Eso calo profundo en ella, y se dejó llevar por la ira atinándole un puñetazo que hizo que esta callera al suelo.
—¡Si sigues actuando de esa forma solo lograras que te maten! —grita con todas sus fuerzas, estaba de verdad molesta con el niño. ¬—¡hacerte la víctima no te ayudara a calmar el dolor! ¡SENTARTE A LLORAR COMO UN BEBE NO LOS DEVOLVERA!....
Esas palabras resonaron dentro de la cabeza del azabache, y de nuevo comenzaron a salir lágrimas involuntarias. Todo en su mente era un desastre, pero… Logro llegar a una sola conclusión; tenía razón.
Soltó un suspiro pesado y trato de calmarse, se alejó de él y se puso a mirar su reflejo en las aguas del rio mientras procedía a hablar de nuevo esta vez con un tono más calmado. Sumida en sus pensamientos.
“No llores… No desesperes… No es momento para que estés triste.” Pensaba mientras venían recuerdos vagos de ella misma, cuando perdió lo único que le quedaba, si alguien la hubiera guiado por el camino correcto tal vez no sería tan testaruda, tan cruel con los demás… Eso era en lo que el dolor y la soledad logran cuando se mezclan…
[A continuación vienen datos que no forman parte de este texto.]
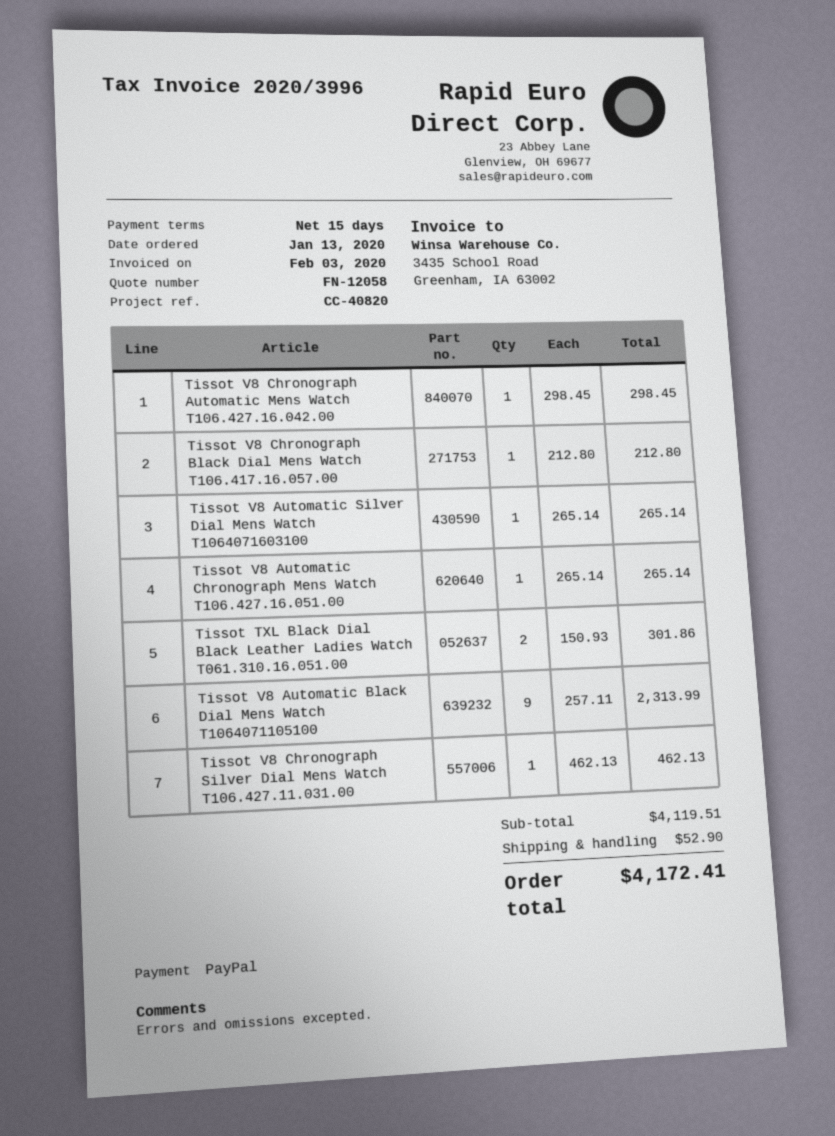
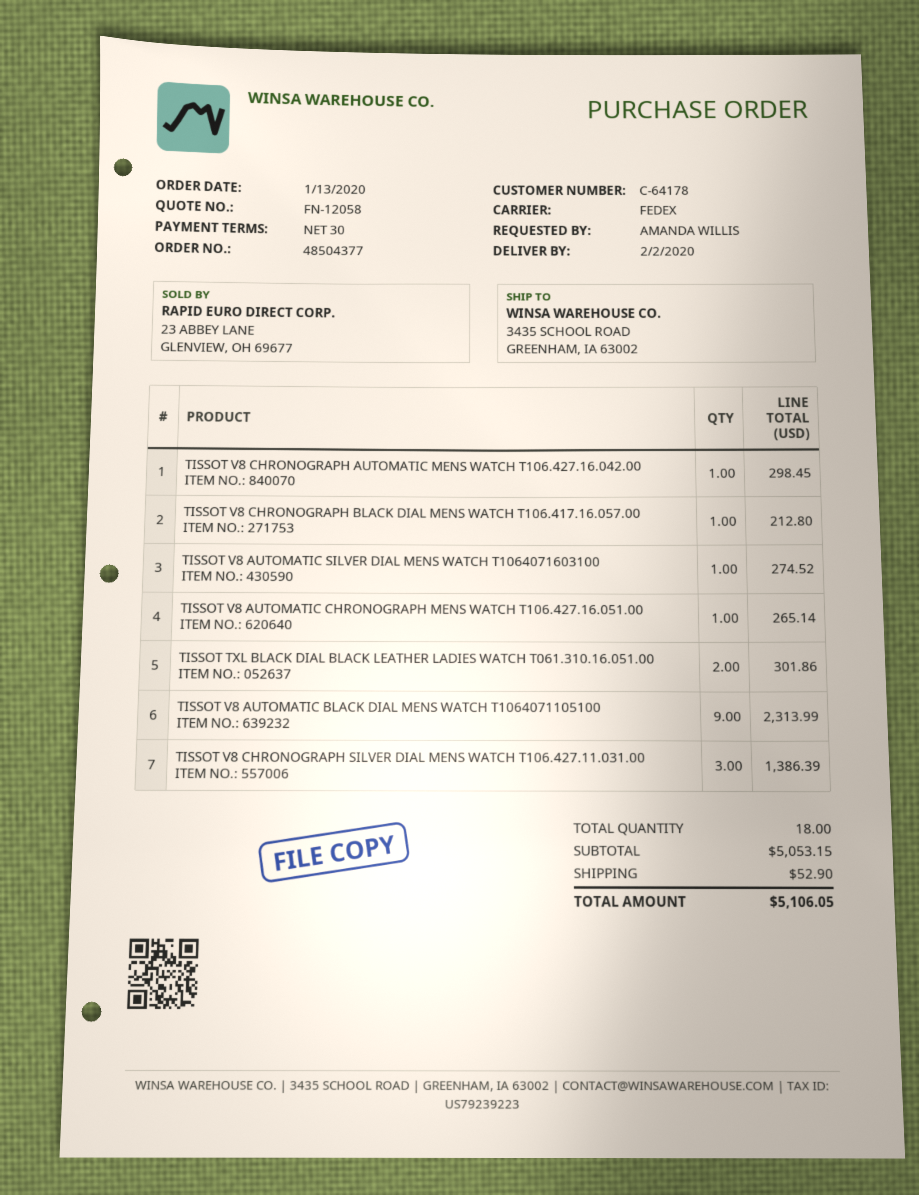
payment terms: 15 days -> 30 days
Tissot V8 Automatic Silver Dial Mens Watch T1064071603100: 1 for 265.14 -> 1 for 274.52
Tissot V8 Chronograph Silver Dial Mens Watch T106.427.11.031.00: 1 for 462.13 -> 3 for 1386.39
subtotal: 4119.51 -> 5053.15
total: 4172.41 -> 5106.05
¬—Si quieres que ellos descansen en paz entonces vuélvete más fuerte, cada día un poco más, los débiles no tienen más opción que volverse fuerte para ayudar a aquellos que eran igual de débiles. —a pesar de que pareciese que ella tiene una manera muy extraña de consolar a alguien que se encontraba sufriendo lo hizo con las mejores intenciones y hizo su mejor esfuerzo. —así que deja de llorar de una v… ¬—cuando comenzó a voltear para verlo vio que este estaba corriendo hacia ella tan rápido que no pudo reaccionar.
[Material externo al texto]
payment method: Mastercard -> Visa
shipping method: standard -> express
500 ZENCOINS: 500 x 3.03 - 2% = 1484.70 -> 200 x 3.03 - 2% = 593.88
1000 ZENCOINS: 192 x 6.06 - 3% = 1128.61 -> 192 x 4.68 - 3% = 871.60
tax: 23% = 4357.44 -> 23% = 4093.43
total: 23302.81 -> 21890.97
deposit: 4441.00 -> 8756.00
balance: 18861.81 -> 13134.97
Hizo que ambos cayeran en la orilla del rio, Yue de espaldas con Tomioka abrazándola fuertemente con su cabeza en el pecho de esta.
Lloraba y sollozaba, por fin había encontrado consuelo, oh mejor dicho, este lo encontró a él.
Se sentía tan agradecido por aquellas palabras, lograron mover todos sus sentimientos.
—¡Me esforzare! ¡lo prometo! —podría parecer que esas palabras solo serían dichas por la emoción del momento, pero podía oler que hablaba con la verdad. Podía deducirlo sin perderse en el mar que eran sus ojos, mientras aun salían lágrimas de sus ojos hinchados —por favor… Quiero que me ayudes a ser fuerte.
Lentamente dirigió una de sus manos hacia el cabello de Giyu para dar leves caricias.
—No te preocupes. Todo irá bien. —trata de sonar lo más desinteresada posible para que el no pensara que estaba siendo muy amable.
Aunque.. Solo con eso él ya era muy feliz.